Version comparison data
=== Section Start ===

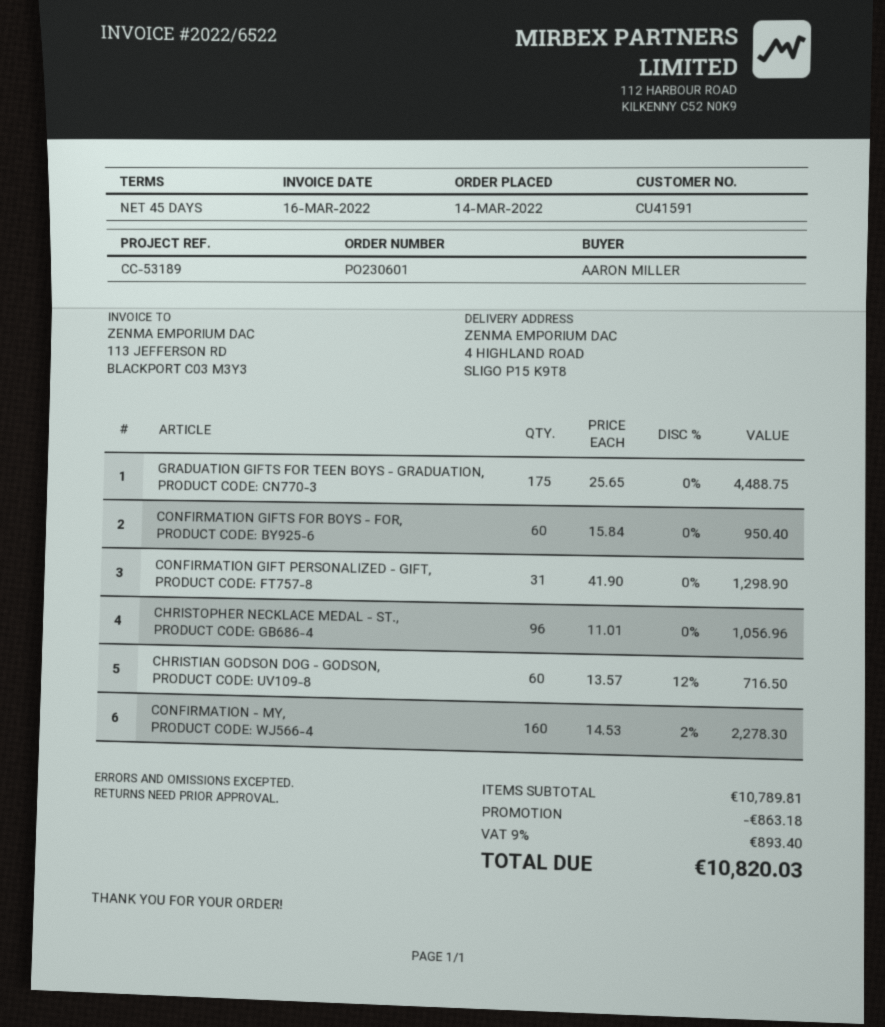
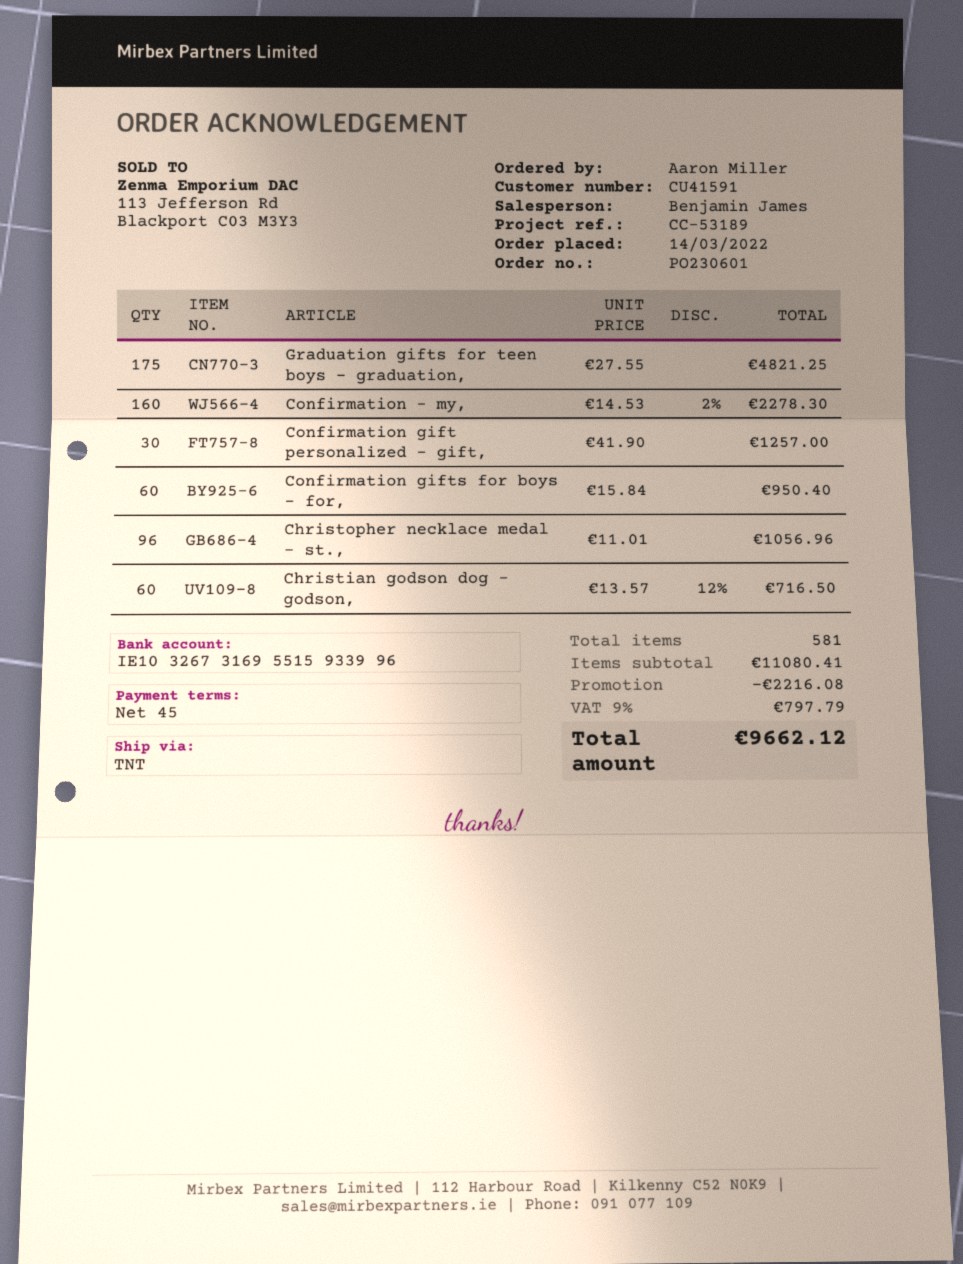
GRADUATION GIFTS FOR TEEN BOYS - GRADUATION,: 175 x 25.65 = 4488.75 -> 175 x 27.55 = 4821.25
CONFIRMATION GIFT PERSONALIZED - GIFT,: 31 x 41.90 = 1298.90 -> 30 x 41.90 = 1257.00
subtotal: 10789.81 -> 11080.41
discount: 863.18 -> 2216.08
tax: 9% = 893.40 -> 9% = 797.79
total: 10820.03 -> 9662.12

=== Section End ===

## EXERCISE GOAL
For every line above, produce an exact transcription that omits the images.

## SOLUTION BELOW
GRADUATION GIFTS FOR TEEN BOYS - GRADUATION,: 175 x 25.65 = 4488.75 -> 175 x 27.55 = 4821.25
CONFIRMATION GIFT PERSONALIZED - GIFT,: 31 x 41.90 = 1298.90 -> 30 x 41.90 = 1257.00
subtotal: 10789.81 -> 11080.41
discount: 863.18 -> 2216.08
tax: 9% = 893.40 -> 9% = 797.79
total: 10820.03 -> 9662.12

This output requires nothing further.